Soft-error tolerance and mitigation in asynchronous burst-mode circuits

  • Authors:
  • Sobeeh Almukhaizim;Feng Shi;Eric Love;Yiorgos Makris

  • Affiliations:
  • Department of Computer Engineering, Kuwait University, Safat, Kuwait;Central Analog Department, Marvell Semiconductor, Santa Clara, CA;Department of Electrical Engineering, Yale University, NewHaven, CT;Department of Electrical Engineering, Yale University, NewHaven, CT

  • Venue:
  • IEEE Transactions on Very Large Scale Integration (VLSI) Systems
  • Year:
  • 2009

Quantified Score

Hi-index 0.00

Visualization

Abstract

We discuss the problem of soft errors in asynchronous burst-mode machines (ABMMs), and we propose two solutions. The first solution is an error tolerance approach, which leverages the inherent functionality of Muller C-elements, along with a variant of duplication, to suppress all transient errors. The proposed method is more robust and less expensive than the typical triple modular redundancy error tolerance method and often even less expensive than previously proposed concurrent error detection methods, which only provide detection but no correction. The second solution is an error mitigation approach, which leverages a newly devised soft-error susceptibility assessment method for ABMMs, along with partial duplication, to suppress a carefully chosen subset of transient errors.
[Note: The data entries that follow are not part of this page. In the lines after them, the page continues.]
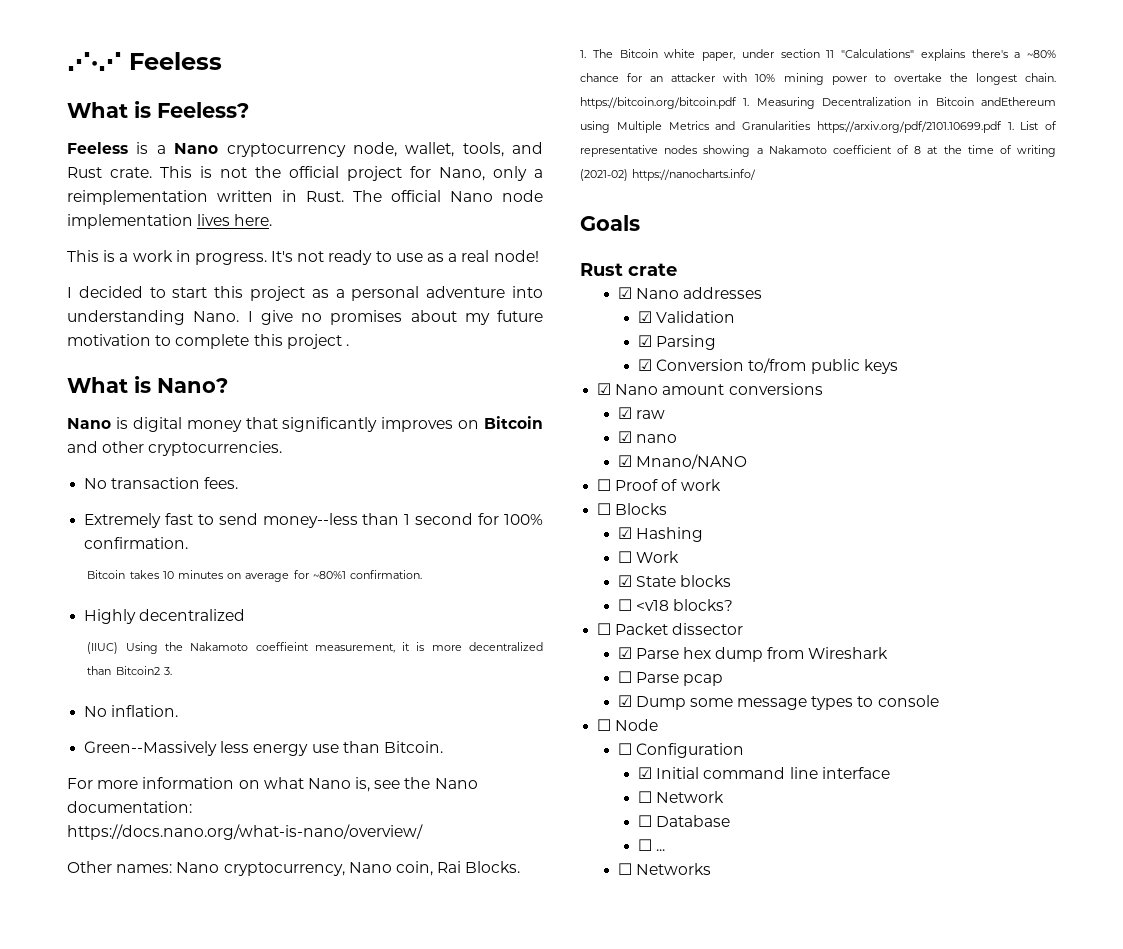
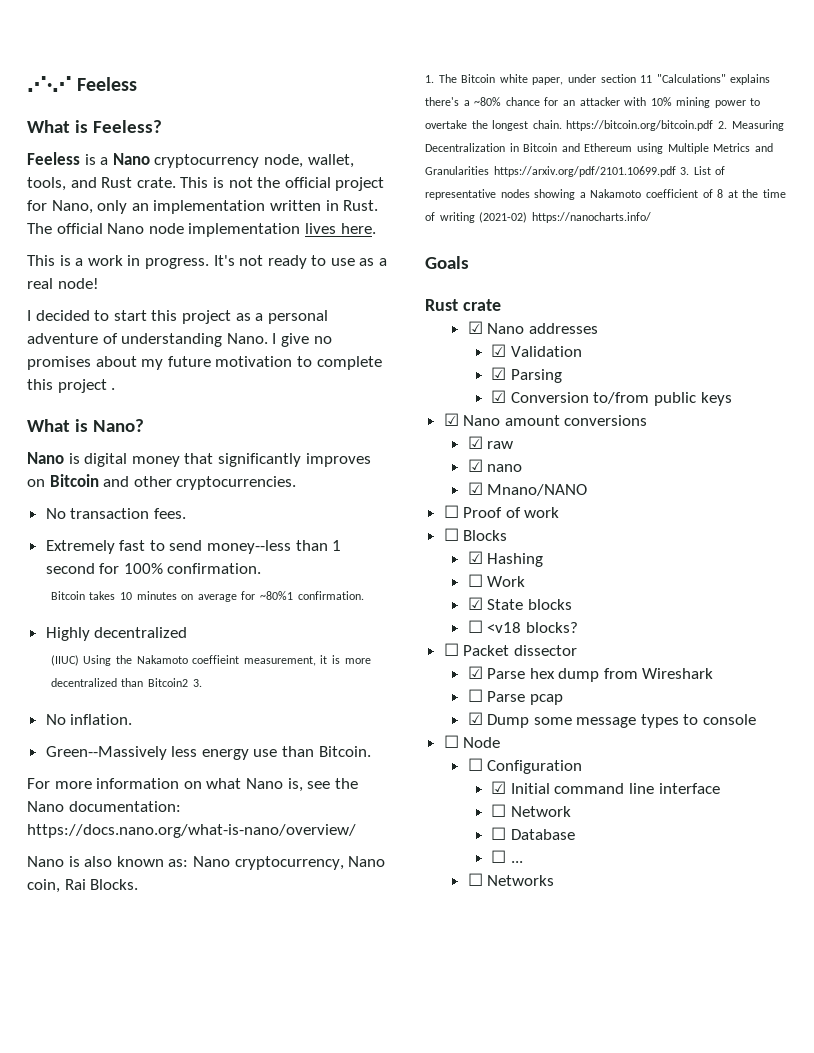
- This is not the official project for Nano, only a reimplementation written in Rust.
+ This is not the official project for Nano, only an implementation written in Rust.
- I decided to start this project as a personal adventure into understanding Nano.
+ I decided to start this project as a personal adventure of understanding Nano.
- Other names: Nano cryptocurrency, Nano coin, Rai Blocks.
+ Nano is also known as: Nano cryptocurrency, Nano coin, Rai Blocks.
- 1. The Bitcoin white paper, under section 11 "Calculations" explains there's a ~80% chance for an attacker with 10% mining power to overtake the longest chain. https://bitcoin.org/bitcoin.pdf 1. Measuring Decentralization in Bitcoin andEthereum using Multiple Metrics and Granularities https://arxiv.org/pdf/2101.10699.pdf 1. List of representative nodes showing a Nakamoto coefficient of 8 at the time of writing (2021-02) https://nanocharts.info/
+ 1. The Bitcoin white paper, under section 11 "Calculations" explains there's a ~80% chance for an attacker with 10% mining power to overtake the longest chain. https://bitcoin.org/bitcoin.pdf 2. Measuring Decentralization in Bitcoin and Ethereum using Multiple Metrics and Granularities https://arxiv.org/pdf/2101.10699.pdf 3. List of representative nodes showing a Nakamoto coefficient of 8 at the time of writing (2021-02) https://nanocharts.info/

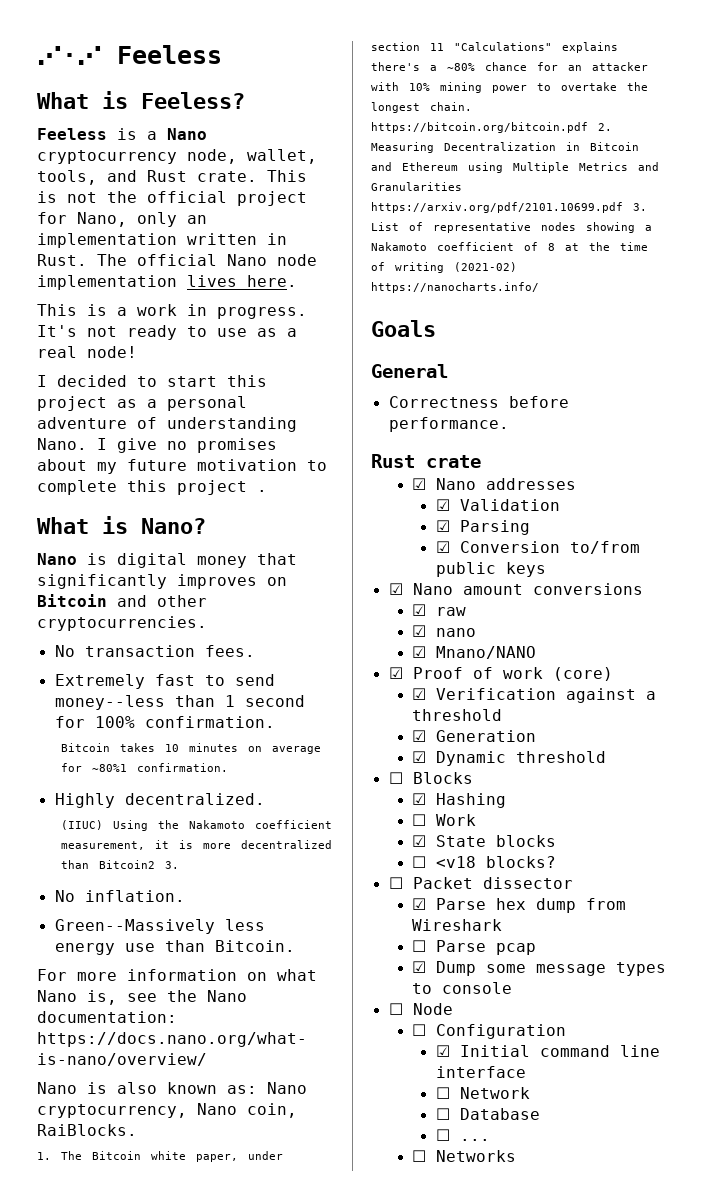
- Highly decentralized
+ Highly decentralized.
- (IIUC) Using the Nakamoto coeffieint measurement, it is more decentralized than Bitcoin2 3.
+ (IIUC) Using the Nakamoto coefficient measurement, it is more decentralized than Bitcoin2 3.
- Nano is also known as: Nano cryptocurrency, Nano coin, Rai Blocks.
+ Nano is also known as: Nano cryptocurrency, Nano coin, RaiBlocks.
+ General
+ Correctness before performance.
- ☐ Proof of work
+ ☑ Proof of work (core)
+ ☑ Verification against a threshold
+ ☑ Generation
+ ☑ Dynamic threshold

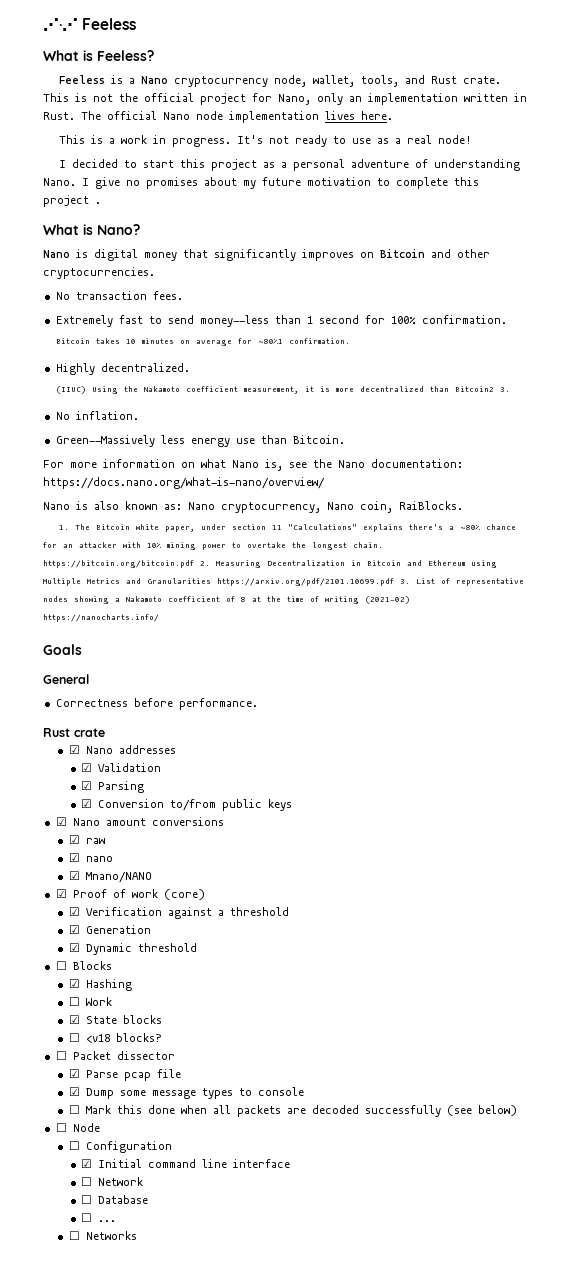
- ☑ Parse hex dump from Wireshark
- ☐ Parse pcap
+ ☑ Parse pcap file
+ ☐ Mark this done when all packets are decoded successfully (see below)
Three progressively more powerful options for partial duplication select among individual gates, complete state/output logic cones, or partial state/output logic cones and enable efficient exploration of the tradeoff between the achieved soft-error susceptibility reduction and the incurred area overhead. Furthermore, a gate-decomposition method is developed to leverage the additional soft-error susceptibility reduction opportunities arising during conversion of a two-level ABMM implementation into a multilevel one. Extensive experimental results on benchmark ABMMs assess the effectiveness of the proposed methods in reducing soft-error susceptibility, and their impact on area, performance, and offline testability.